(1.) THE issue raised in all these writ petitions pertains to the claim made by the Petitioners for retrospective regularization. To refer to the undisputed facts, all the Petitioners were engaged as daily waged workers under the Himachal Pradesh State Forest Development Corporation. According to the Petitioners, despite availability of vacancies, they have not been regularized in service. There is also a common contention that in any case they should have been granted work charge status in case the regularization was delayed even for want of vacancy. All the Petitioners have been subsequently absorbed in Government Service in the year 2007, in various departments, in Class -IV. It is also seen that except in the cases of a few, the Petitioners have been granted one time relaxation in the of qualification while absorbing them as regular employees in the Government Service. It is the stand of the Corporation that it has been facing serious financial crisis and the Corporation was not in a position to offer job to the daily waged employees since quite a few years and they were proposing to retrench the daily waged workers. It is at that juncture, according to the Corporation, the Government came forward to rescue the Petitioners by offering regular appointment even by relaxing the qualification. According to the Corporation, it did not have sufficient funds at that time even to pay wages to its employees. It is further submitted that the employees had no demur at the relevant time when they were offered regular appointment by the Government in the year 2007. Still further, it is submitted that the Forest Development Corporation is not a work charged establishment and hence, there is no question of conferring work charge status to any of the employees. Yet another submission is that the allegation regarding availability of vacancies is not true to the facts and in any case even if vacancies were there, since the Corporation was finding it difficult even to manage its day to day affairs, it could not have thought of making the regular appointment at the relevant time when it was planning to retrench the available employees.
(2.) LEARNED Deputy Advocate General, representing the State, submits that the State has in fact shown indulgence to the Petitioners by saving them from being retrenched from the Forest Development Corporation for want of work. It is also submitted that the said decision was taken after several rounds of discussions with various departments, the Forest Development Corporation and representatives of the employees. The employees having thus been given regular appointment in Government service as a one time measure in full and final settlement of all their grievances, it is unjust on their part to turn round and contend for retrospective regularization, it is submitted.

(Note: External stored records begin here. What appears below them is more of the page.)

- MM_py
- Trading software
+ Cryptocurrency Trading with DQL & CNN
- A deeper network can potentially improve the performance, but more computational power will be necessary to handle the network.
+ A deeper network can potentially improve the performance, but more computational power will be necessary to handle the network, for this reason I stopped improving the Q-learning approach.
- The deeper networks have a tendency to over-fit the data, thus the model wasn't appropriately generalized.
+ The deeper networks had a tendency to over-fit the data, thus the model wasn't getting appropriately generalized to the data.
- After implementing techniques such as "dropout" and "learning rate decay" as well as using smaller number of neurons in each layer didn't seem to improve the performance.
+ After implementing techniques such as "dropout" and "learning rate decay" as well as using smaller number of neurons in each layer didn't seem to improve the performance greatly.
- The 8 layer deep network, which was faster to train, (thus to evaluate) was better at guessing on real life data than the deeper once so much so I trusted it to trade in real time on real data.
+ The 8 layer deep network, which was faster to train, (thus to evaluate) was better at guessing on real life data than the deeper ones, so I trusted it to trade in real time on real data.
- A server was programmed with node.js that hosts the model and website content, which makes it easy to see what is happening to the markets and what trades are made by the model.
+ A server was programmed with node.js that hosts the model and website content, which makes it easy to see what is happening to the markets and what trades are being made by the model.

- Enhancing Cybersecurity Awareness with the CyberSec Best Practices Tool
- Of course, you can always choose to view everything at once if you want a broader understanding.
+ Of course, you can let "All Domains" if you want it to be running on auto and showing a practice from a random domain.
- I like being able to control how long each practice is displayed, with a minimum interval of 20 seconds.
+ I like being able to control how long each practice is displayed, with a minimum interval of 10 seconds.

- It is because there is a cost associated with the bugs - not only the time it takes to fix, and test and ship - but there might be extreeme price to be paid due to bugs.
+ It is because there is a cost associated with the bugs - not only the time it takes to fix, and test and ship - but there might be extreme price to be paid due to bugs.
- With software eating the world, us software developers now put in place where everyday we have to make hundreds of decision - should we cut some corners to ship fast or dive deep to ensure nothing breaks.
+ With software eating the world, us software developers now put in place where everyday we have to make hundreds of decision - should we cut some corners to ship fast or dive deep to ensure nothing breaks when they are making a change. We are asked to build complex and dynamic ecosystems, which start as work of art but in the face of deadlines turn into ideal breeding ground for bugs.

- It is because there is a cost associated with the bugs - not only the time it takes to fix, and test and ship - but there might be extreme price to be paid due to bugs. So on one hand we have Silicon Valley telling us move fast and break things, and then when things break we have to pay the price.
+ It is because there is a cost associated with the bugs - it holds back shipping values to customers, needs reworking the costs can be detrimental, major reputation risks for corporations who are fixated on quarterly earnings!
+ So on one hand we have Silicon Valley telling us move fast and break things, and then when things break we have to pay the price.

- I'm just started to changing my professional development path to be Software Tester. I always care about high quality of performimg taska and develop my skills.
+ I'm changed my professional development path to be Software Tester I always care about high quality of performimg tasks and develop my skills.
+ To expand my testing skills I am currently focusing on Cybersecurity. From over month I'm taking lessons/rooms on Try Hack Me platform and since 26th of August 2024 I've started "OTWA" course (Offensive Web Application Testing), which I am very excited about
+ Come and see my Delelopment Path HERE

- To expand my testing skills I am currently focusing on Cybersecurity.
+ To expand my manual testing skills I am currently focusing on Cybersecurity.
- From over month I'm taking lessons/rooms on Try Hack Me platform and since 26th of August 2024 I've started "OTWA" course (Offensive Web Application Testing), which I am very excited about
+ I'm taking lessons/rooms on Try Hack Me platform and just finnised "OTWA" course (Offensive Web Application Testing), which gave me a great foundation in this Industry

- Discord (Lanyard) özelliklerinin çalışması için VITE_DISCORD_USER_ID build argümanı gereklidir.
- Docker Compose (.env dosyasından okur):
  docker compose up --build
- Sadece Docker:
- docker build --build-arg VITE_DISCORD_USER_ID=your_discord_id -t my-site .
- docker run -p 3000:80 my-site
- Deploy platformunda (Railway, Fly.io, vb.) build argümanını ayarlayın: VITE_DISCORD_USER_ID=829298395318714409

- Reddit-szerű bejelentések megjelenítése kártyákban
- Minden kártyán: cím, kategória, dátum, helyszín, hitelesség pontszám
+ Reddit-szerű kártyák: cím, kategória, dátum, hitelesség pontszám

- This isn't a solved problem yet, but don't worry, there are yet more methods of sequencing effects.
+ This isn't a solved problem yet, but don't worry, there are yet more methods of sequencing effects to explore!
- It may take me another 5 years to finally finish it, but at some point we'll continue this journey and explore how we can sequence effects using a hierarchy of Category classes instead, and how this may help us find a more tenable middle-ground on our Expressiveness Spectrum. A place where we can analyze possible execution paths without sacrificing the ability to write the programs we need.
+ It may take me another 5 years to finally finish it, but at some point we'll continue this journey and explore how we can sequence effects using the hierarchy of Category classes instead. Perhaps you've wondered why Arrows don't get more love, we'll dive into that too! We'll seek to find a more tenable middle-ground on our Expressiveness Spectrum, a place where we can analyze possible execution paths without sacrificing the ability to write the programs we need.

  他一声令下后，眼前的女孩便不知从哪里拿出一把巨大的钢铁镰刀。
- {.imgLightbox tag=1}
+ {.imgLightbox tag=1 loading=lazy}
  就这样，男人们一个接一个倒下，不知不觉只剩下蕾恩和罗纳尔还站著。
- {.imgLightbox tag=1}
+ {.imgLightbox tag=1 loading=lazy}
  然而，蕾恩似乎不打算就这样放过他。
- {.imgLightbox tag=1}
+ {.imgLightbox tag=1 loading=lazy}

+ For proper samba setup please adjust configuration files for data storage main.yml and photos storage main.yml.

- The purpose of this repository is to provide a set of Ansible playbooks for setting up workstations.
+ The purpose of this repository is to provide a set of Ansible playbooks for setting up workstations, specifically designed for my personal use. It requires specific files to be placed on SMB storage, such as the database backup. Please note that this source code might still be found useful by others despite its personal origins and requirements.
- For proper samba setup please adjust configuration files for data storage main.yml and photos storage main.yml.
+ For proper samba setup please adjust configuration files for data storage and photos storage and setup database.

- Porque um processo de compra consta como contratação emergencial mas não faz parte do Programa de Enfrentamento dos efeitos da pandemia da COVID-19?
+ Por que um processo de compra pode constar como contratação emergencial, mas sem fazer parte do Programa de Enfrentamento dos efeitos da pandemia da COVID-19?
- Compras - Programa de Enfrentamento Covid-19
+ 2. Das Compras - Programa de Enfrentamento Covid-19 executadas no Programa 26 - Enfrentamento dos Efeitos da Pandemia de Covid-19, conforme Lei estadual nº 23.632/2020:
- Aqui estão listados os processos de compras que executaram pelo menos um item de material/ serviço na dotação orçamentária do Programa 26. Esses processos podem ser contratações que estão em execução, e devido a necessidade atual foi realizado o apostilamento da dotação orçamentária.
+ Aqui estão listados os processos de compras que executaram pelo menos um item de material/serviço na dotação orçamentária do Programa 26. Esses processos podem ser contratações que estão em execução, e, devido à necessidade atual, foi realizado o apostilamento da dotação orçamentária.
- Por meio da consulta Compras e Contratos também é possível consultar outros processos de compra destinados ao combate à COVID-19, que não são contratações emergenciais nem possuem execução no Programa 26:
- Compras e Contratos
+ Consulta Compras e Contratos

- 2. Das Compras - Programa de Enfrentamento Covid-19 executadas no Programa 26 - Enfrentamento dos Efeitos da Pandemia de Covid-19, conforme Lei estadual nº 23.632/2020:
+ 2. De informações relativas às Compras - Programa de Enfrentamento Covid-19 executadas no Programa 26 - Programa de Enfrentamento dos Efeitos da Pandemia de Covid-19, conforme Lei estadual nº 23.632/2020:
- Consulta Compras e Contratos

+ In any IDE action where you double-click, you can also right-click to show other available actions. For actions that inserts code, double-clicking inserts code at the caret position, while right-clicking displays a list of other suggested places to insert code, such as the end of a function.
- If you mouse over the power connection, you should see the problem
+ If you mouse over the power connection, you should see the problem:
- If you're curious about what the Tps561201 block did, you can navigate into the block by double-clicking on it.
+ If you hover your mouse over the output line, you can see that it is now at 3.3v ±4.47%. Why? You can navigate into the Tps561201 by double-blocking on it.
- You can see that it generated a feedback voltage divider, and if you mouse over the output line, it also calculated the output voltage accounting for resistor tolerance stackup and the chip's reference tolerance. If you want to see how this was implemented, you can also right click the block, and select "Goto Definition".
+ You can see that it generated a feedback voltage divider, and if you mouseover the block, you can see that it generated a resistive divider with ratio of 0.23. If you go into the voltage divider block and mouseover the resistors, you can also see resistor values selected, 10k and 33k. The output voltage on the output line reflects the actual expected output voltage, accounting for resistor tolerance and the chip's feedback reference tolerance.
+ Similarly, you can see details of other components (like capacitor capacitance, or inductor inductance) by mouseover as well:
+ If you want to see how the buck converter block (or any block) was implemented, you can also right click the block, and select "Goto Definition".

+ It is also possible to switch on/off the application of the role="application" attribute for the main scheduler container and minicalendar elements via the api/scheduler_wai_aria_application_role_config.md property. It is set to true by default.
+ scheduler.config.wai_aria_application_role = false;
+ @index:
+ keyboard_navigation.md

(3.) FURTHER at paragraph 5, it is stated that the Government had taken a lenient view for the welfare of the surplus workers in the Corporation and had shown a special indulgence to those workers by deviating from its policy. It is also stated that "There was no any commitment to count the past daily waged service rendered in the Forest Corporation of these surplus daily waged workers in the Government Department for any purpose after their regularization/absorption". Still further, at paragraph 7, it is stated as follows: That regarding second relief of regularization, it is most respectfully submitted that the Petitioners and other similarly situated persons have been regularized in the year 2007 which they have accepted without any protest on their part. It is only in the year 2010, that the Petitioners have filed the present writ petitions. The Petitioners are, therefore, barred by delay and latches hence no relief of regularization can be granted to them.